● **Instructions to follow**
Below are some records; return each one exactly as written.

□ □ □

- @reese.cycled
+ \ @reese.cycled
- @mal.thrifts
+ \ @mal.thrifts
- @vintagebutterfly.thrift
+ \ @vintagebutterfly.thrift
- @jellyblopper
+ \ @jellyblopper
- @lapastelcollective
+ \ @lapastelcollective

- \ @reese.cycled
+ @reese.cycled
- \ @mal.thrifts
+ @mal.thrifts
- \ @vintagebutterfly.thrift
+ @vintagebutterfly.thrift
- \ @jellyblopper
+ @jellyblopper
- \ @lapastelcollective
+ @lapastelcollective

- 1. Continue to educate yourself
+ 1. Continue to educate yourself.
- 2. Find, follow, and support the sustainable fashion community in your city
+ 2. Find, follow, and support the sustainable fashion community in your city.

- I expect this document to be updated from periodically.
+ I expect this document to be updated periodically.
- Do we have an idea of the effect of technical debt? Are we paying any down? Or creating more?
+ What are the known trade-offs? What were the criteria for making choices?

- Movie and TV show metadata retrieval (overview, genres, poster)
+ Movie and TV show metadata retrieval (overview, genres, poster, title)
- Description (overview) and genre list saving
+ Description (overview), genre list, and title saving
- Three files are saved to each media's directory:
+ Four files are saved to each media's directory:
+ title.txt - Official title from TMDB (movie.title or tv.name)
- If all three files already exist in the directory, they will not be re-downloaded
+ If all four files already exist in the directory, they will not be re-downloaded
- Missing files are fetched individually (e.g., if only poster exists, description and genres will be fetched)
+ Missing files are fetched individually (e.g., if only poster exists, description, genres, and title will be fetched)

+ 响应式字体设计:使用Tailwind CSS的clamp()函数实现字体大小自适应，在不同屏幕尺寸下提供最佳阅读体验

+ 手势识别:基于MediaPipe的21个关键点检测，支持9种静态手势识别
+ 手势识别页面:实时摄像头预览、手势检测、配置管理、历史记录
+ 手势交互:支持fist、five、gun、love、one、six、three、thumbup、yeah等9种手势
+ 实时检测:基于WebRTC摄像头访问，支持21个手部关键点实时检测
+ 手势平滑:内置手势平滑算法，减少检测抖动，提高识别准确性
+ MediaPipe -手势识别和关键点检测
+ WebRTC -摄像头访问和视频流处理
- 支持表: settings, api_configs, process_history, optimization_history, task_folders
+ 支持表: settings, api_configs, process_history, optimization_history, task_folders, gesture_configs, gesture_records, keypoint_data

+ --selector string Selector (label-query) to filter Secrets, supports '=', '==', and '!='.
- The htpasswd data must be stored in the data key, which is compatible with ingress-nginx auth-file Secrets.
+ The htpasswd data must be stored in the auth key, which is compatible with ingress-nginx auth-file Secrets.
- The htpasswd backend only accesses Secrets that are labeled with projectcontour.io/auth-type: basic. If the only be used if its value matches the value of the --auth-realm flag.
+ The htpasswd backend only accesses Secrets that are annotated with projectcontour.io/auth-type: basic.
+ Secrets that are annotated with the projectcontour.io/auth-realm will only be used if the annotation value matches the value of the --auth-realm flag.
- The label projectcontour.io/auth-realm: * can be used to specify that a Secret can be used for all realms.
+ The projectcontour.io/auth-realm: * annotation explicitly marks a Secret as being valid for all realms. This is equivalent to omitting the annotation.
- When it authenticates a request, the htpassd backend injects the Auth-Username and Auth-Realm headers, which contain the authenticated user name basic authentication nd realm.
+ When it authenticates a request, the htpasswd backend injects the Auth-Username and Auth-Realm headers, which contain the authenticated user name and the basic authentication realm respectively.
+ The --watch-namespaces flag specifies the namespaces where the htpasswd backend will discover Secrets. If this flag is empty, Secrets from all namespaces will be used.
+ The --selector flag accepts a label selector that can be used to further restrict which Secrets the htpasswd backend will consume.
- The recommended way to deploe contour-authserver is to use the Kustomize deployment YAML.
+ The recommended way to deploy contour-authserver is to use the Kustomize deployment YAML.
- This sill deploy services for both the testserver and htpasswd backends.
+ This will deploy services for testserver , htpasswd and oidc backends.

□ □ □

● **Answer for this exercise**
- @reese.cycled
+ \ @reese.cycled
- @mal.thrifts
+ \ @mal.thrifts
- @vintagebutterfly.thrift
+ \ @vintagebutterfly.thrift
- @jellyblopper
+ \ @jellyblopper
- @lapastelcollective
+ \ @lapastelcollective

- \ @reese.cycled
+ @reese.cycled
- \ @mal.thrifts
+ @mal.thrifts
- \ @vintagebutterfly.thrift
+ @vintagebutterfly.thrift
- \ @jellyblopper
+ @jellyblopper
- \ @lapastelcollective
+ @lapastelcollective

- 1. Continue to educate yourself
+ 1. Continue to educate yourself.
- 2. Find, follow, and support the sustainable fashion community in your city
+ 2. Find, follow, and support the sustainable fashion community in your city.

- I expect this document to be updated from periodically.
+ I expect this document to be updated periodically.
- Do we have an idea of the effect of technical debt? Are we paying any down? Or creating more?
+ What are the known trade-offs? What were the criteria for making choices?

- Movie and TV show metadata retrieval (overview, genres, poster)
+ Movie and TV show metadata retrieval (overview, genres, poster, title)
- Description (overview) and genre list saving
+ Description (overview), genre list, and title saving
- Three files are saved to each media's directory:
+ Four files are saved to each media's directory:
+ title.txt - Official title from TMDB (movie.title or tv.name)
- If all three files already exist in the directory, they will not be re-downloaded
+ If all four files already exist in the directory, they will not be re-downloaded
- Missing files are fetched individually (e.g., if only poster exists, description and genres will be fetched)
+ Missing files are fetched individually (e.g., if only poster exists, description, genres, and title will be fetched)

+ 响应式字体设计:使用Tailwind CSS的clamp()函数实现字体大小自适应，在不同屏幕尺寸下提供最佳阅读体验

+ 手势识别:基于MediaPipe的21个关键点检测，支持9种静态手势识别
+ 手势识别页面:实时摄像头预览、手势检测、配置管理、历史记录
+ 手势交互:支持fist、five、gun、love、one、six、three、thumbup、yeah等9种手势
+ 实时检测:基于WebRTC摄像头访问，支持21个手部关键点实时检测
+ 手势平滑:内置手势平滑算法，减少检测抖动，提高识别准确性
+ MediaPipe -手势识别和关键点检测
+ WebRTC -摄像头访问和视频流处理
- 支持表: settings, api_configs, process_history, optimization_history, task_folders
+ 支持表: settings, api_configs, process_history, optimization_history, task_folders, gesture_configs, gesture_records, keypoint_data

+ --selector string Selector (label-query) to filter Secrets, supports '=', '==', and '!='.
- The htpasswd data must be stored in the data key, which is compatible with ingress-nginx auth-file Secrets.
+ The htpasswd data must be stored in the auth key, which is compatible with ingress-nginx auth-file Secrets.
- The htpasswd backend only accesses Secrets that are labeled with projectcontour.io/auth-type: basic. If the only be used if its value matches the value of the --auth-realm flag.
+ The htpasswd backend only accesses Secrets that are annotated with projectcontour.io/auth-type: basic.
+ Secrets that are annotated with the projectcontour.io/auth-realm will only be used if the annotation value matches the value of the --auth-realm flag.
- The label projectcontour.io/auth-realm: * can be used to specify that a Secret can be used for all realms.
+ The projectcontour.io/auth-realm: * annotation explicitly marks a Secret as being valid for all realms. This is equivalent to omitting the annotation.
- When it authenticates a request, the htpassd backend injects the Auth-Username and Auth-Realm headers, which contain the authenticated user name basic authentication nd realm.
+ When it authenticates a request, the htpasswd backend injects the Auth-Username and Auth-Realm headers, which contain the authenticated user name and the basic authentication realm respectively.
+ The --watch-namespaces flag specifies the namespaces where the htpasswd backend will discover Secrets. If this flag is empty, Secrets from all namespaces will be used.
+ The --selector flag accepts a label selector that can be used to further restrict which Secrets the htpasswd backend will consume.
- The recommended way to deploe contour-authserver is to use the Kustomize deployment YAML.
+ The recommended way to deploy contour-authserver is to use the Kustomize deployment YAML.
- This sill deploy services for both the testserver and htpasswd backends.
+ This will deploy services for testserver , htpasswd and oidc backends.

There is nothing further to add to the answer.